Du côté de chez Lovecraft… mais pas que !

Brian STABLEFORD : Le testament d’Erich Zann suivi de La fille de Valdemar

Pour entrer dans ce double (court) roman, il faut se munir des clés adéquates. Notamment pour Le testament d’Erich Zann. Mais, les ayant égarées, peut-être d’ailleurs ne les ai-je point jamais possédées, je me suis vu contraint d’entrer par effraction dans ce qui pouvait être un théâtre dont je n’étais que le seul spectateur.

Sur la scène dont le décor représente une pièce dans un logement parisien, deux hommes conversent aimablement. La conversation tourne autour d’un mélodrame que le narrateur a vu deux nuits auparavant aux Délassements-Comiques, situé boulevard du Temple surnommé boulevard du crime. Son interlocuteur étant le Chevalier Dupin.

Le narrateur narre (c’est son rôle) ce qu’il a vu et entendu, un drame écrit par Frédéric Soulié (auteur notamment des Mémoires du Diable) mis en musique par Bazailles, intitulé la Cantate du Diable, inspiré d’une adaptation d’une œuvre de l’Italien Giuseppe Tartini. Paganini est également évoqué à cause de l’interprétation au violon, la technique de la scordatura, précise Dupin.

C’est à ce moment, ou presque, que le Préfet de Police Groix se présente chez le narrateur, assuré d’y retrouver le Chevalier. Clamart, qui fut le notaire d’Erich Zann, décédé quelques années auparavant, a été assassiné par trois coups assénés derrière la tête. Selon toute vraisemblance, Clamart connaissait son visiteur. Son ou sa, rectifie Dupin. Or, quelque temps auparavant, la tombe de Zann a été profanée, à la recherche de son testament, ou de papiers importants, ou de partitions. Quant au violon de Zann il avait été légué à Palaiseau, qui depuis joue dans la fameuse pièce.
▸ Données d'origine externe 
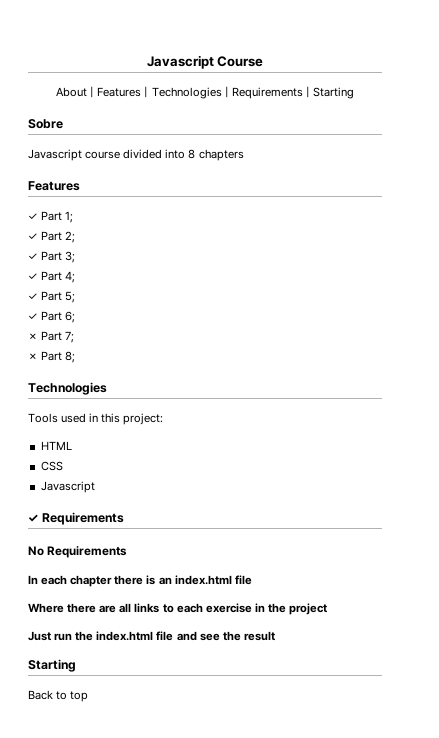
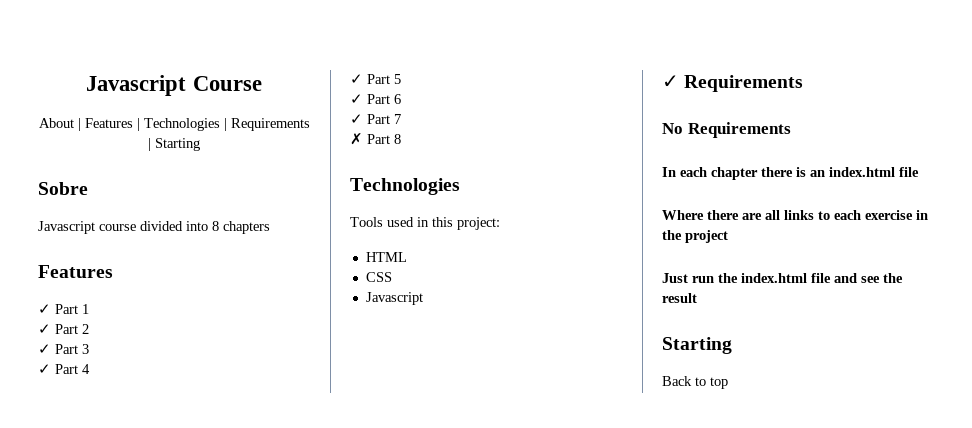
[65,211,74,223] [28,231,76,243] [28,251,76,263] [28,271,76,283] [28,291,76,303] [28,311,76,323] [28,331,75,343] [28,351,76,363] 1; // ✓ Part 2; // ✓ Part 3; // ✓ Part 4; // ✓ Part 5; // ✓ Part 6; // ✗ Part 7; // ✗ Part 8; -> [82,304,89,314] [38,324,89,334] [38,344,89,354] [38,364,90,374] [350,74,401,84] [350,94,401,104] [350,114,401,124] [350,133,401,145] 1 // ✓ Part 2 // ✓ Part 3 // ✓ Part 4 // ✓ Part 5 // ✓ Part 6 // ✓ Part 7 // ✗ Part 8

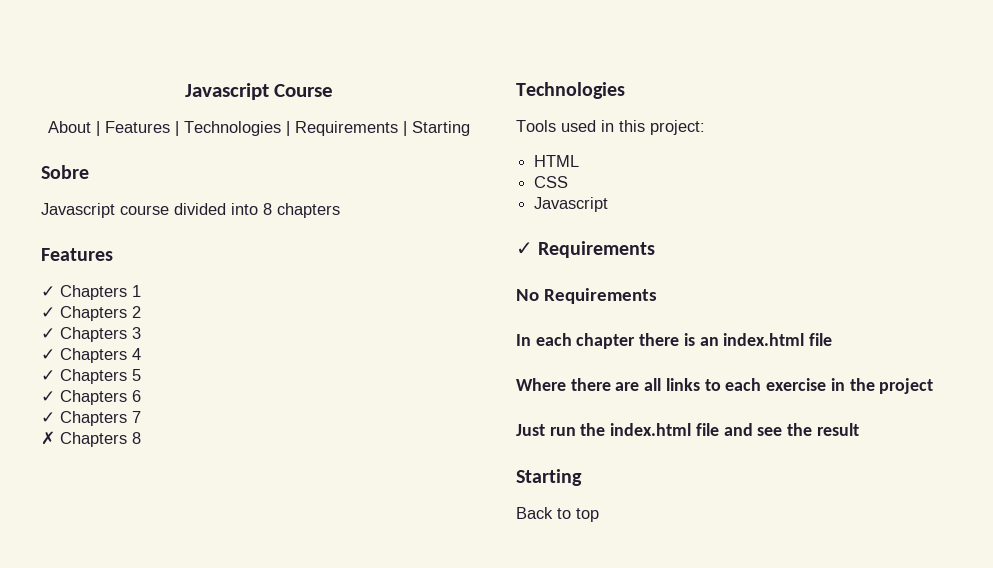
[55,304,78,314] Part -> [60,285,127,300] Chapters
[55,324,78,334] Part -> [60,306,127,321] Chapters
[55,344,78,354] Part -> [60,327,127,342] Chapters
[55,364,78,374] Part -> [60,348,127,363] Chapters
[367,74,390,84] Part -> [60,369,127,384] Chapters
[367,94,390,104] Part -> [60,390,127,405] Chapters
[367,114,390,124] Part -> [60,411,127,426] Chapters
[367,134,390,144] Part -> [60,432,127,447] Chapters

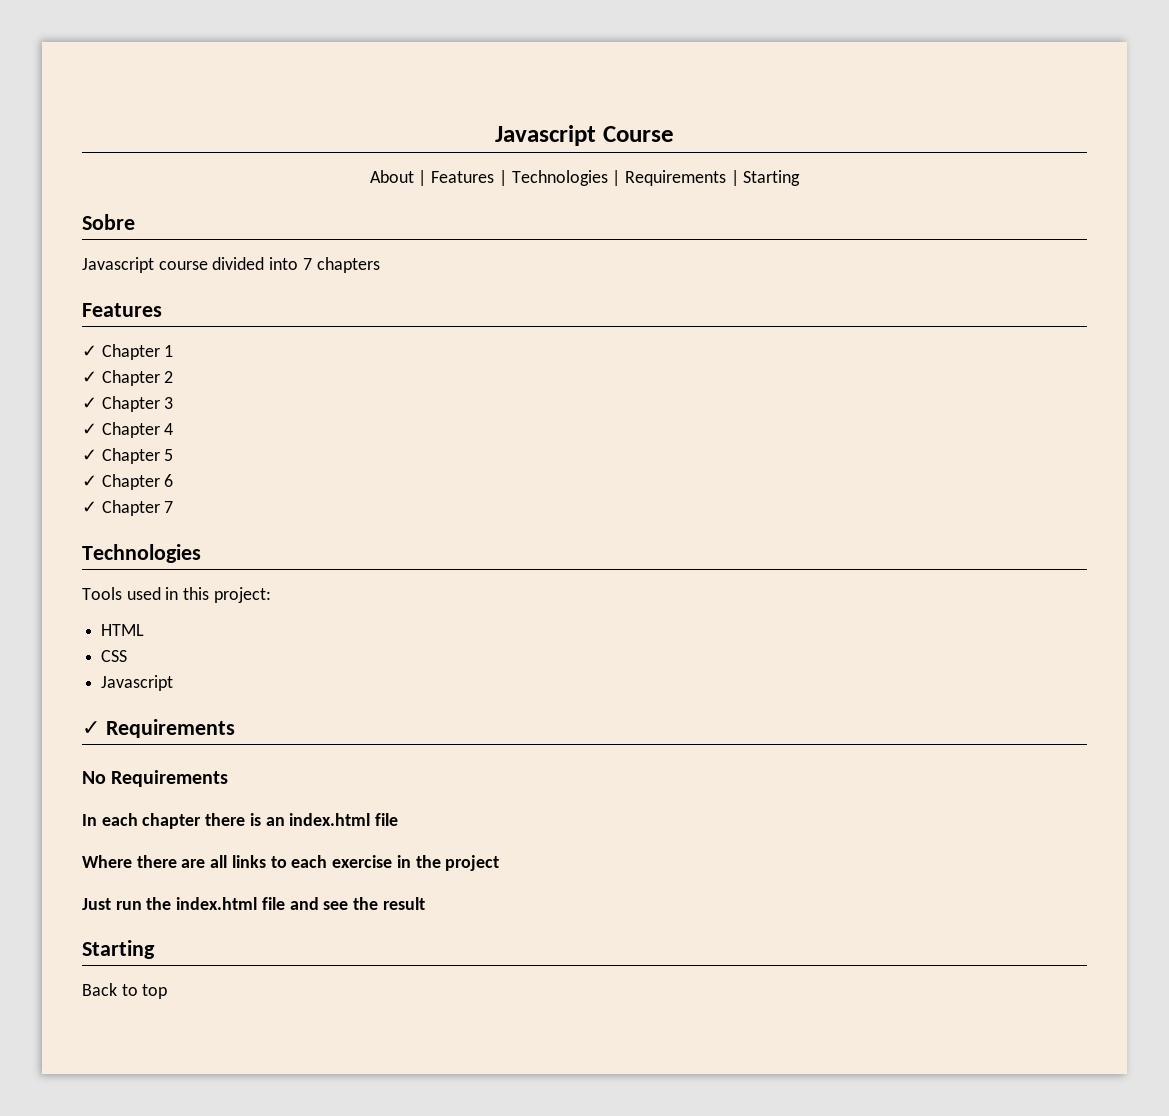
[263,203,272,215] 8 -> [302,258,312,270] 7
[60,285,127,300] Chapters -> [101,344,160,360] Chapter
[60,306,127,321] Chapters -> [101,370,160,386] Chapter
[60,327,127,342] Chapters -> [101,396,160,412] Chapter
[60,348,127,363] Chapters -> [101,422,160,438] Chapter
[60,369,127,384] Chapters -> [101,448,160,464] Chapter
[60,390,127,405] Chapters -> [101,474,160,490] Chapter
[60,411,141,426] [41,431,141,447] Chapters 7 // ✗ Chapters 8 -> [101,500,174,516] Chapter 7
Or ce violon a la particularité d’être un Stradivarius que le célèbre luthier n’aurait pas reconnu. Comme un père de famille ne veut pas reconnaître son enfant atteint d’un handicap. Et ce violon, lorsqu’il l’a décidé, se joue de son possesseur, se déréglant, ou se désaccordant lors de l’interprétation d’un morceau musical, puis se réaccordant de façon mystérieuse. Mais les événements se précipitent, et Dupin, accompagné du Préfet et de son fidèle narrateur-biographe, va devoir se rendre dans divers logements dans lesquels planent de sombres entités. Et c’est là que Lovecraft est évoqué sans l’être, car l’une de ces entités malveillantes se nomme, selon Dupin, Nyarlathotep dit le Chaos rampant.

Il est également question de magnétisme et de mesmérisme dans cette histoire qui, après en avoir forcé l’entrée, se révèle plaisante, quoique parfois un peu bavarde.

Si j’ai dit qu’il fallait posséder les clés, apparemment le narrateur lui non plus ne les possède pas. Ce qui conforte le lecteur dans son approche. Ainsi avoue-t-il à plusieurs reprises :

Excusez-moi, Dupin, dis-je. Mais je crains de n’avoir pas encore parfaitement tout saisi.

 

Je me sens toujours perdu dans un labyrinthe, et il est de plus en plus inextricable le temps passant.

 

D’après ce que j’ai appris ce soir – d’une façon quelque peu confuse, je l’admets – j’ai la ferme conviction…

 

 

Dans La fille de Valdemar, nous retrouvons les deux compères quelques années plus tard, exactement en février 1846, soit quelques années avant la disparition d’Edgar Allan Poe et d’Honoré de Balzac. Précisions utiles mais aléatoires car ces deux personnages, ces deux écrivains, jouent un rôle involontaire dans ce récit.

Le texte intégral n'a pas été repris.